FLAMEHAVEN FileSearch

Self-hosted RAG search engine. Production-ready in 3 minutes.

Quick Start • Features • Documentation • API Reference • Contributing

🎯 Why FLAMEHAVEN FileSearch?

Stop sending your sensitive documents to third-party services. FLAMEHAVEN FileSearch is a production-grade RAG search engine — BM25+hybrid retrieval, 34 file formats, multi-LLM (Gemini, OpenAI, Claude, Ollama) — running self-hosted in minutes, not days.

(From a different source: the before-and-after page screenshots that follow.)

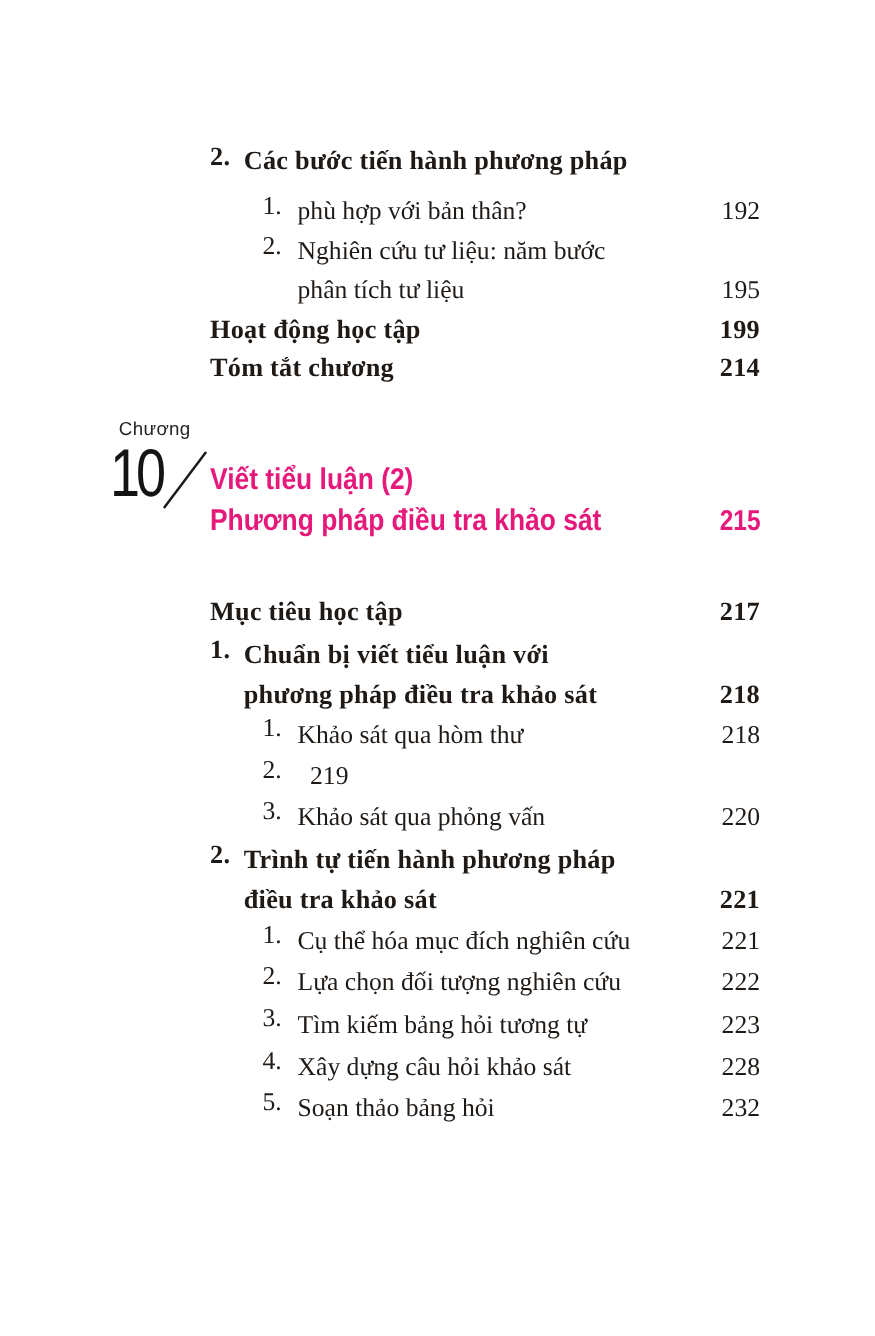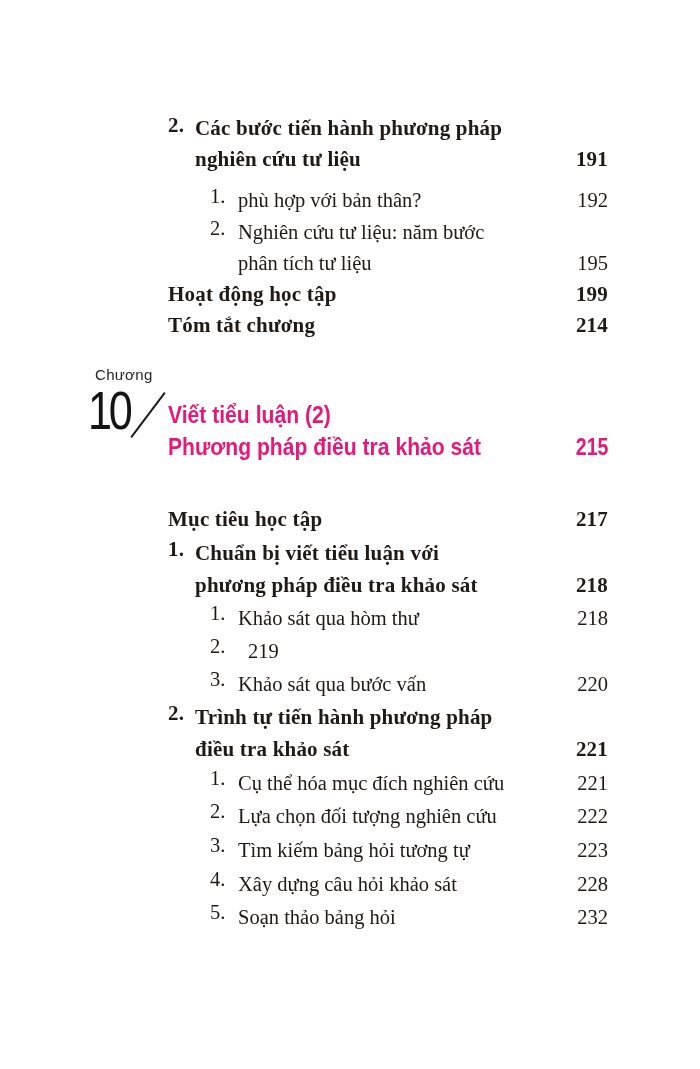--- a/index.html
+++ b/index.html
@@ -62,24 +62,20 @@
 
 <div class="page">
   <div class="content">
 
     <div class="sec-top">
 
       <div class="row b mb10">
         <span class="num">2.</span>
         <div class="txt">
           <div class="line">Các bước tiến hành phương pháp</div>
-          <div class="line last">
-            <span>nghiên cứu tư liệu</span>
-            <span class="page-num">191</span>
-          </div>
         </div>
       </div>
 
       <div class="row r l2 mb1">
         <span class="num">1.</span>
         <div class="txt">
           <div class="line last">
             <span>phù hợp với bản thân?</span>
             <span class="page-num">192</span>
           </div>
@@ -171,21 +167,21 @@
           <div class="line last">
             <span class="page-num">219</span>
           </div>
         </div>
       </div>
 
       <div class="row r l2 mb1">
         <span class="num">3.</span>
         <div class="txt">
           <div class="line last">
-            <span>Khảo sát qua bước vấn</span>
+            <span>Khảo sát qua phỏng vấn</span>
             <span class="page-num">220</span>
           </div>
         </div>
       </div>
 
       <div class="row b mb2">
         <span class="num">2.</span>
         <div class="txt">
           <div class="line">Trình tự tiến hành phương pháp</div>
           <div class="line last">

# Gemini (cloud) — one command, three minutes
docker run -d -p 8000:8000 -e GEMINI_API_KEY="your_key" flamehaven-filesearch:1.6.1

# Ollama — fully local, zero API cost (Gemma, Llama, Mistral, Qwen, Phi …)
# Step 1: pull a model  →  ollama pull gemma4:27b
docker run -d -p 8000:8000 \
  -e LLM_PROVIDER=ollama \
  -e LOCAL_MODEL=gemma4:27b \
  -e OLLAMA_BASE_URL=http://host.docker.internal:11434 \
  flamehaven-filesearch:1.6.1

🚀 Fast

Production deployment in 3 minutes
Vector generation in <1ms
Zero ML dependencies

🔒 Private

100% self-hosted
Your data never leaves your infrastructure
Enterprise-grade security

💰 Cost-Effective

Free tier: 1,500 queries/month
No infrastructure costs
Open source & MIT licensed

Features ✨

Core Capabilities

Capability	Detail
Search Modes	Keyword, semantic, and hybrid (BM25+RRF) with automatic typo correction
34 File Formats	PDF, DOCX/DOC, XLSX, PPTX, RTF, HTML, CSV, LaTeX, WebVTT, images + plain text — see Document Parsing
RAG Pipeline	Structure-aware chunking, KnowledgeAtom 2-level indexing, sliding-window context enrichment, mtime parse cache
Ultra-Fast Vectors	DSP v2.0 generates embeddings in <1ms — no ML frameworks required
Source Attribution	Every answer links back to the originating document and chunk
Framework SDKs	LangChain, LlamaIndex, Haystack, CrewAI adapters out of the box
Enterprise Auth	API key hashing (SHA256+salt), OAuth2/OIDC, fine-grained permissions
Admin Dashboard	Real-time metrics, quota management, batch processing (1–100 queries)
Flexible Storage	SQLite (default) · PostgreSQL + pgvector · Redis cache (optional)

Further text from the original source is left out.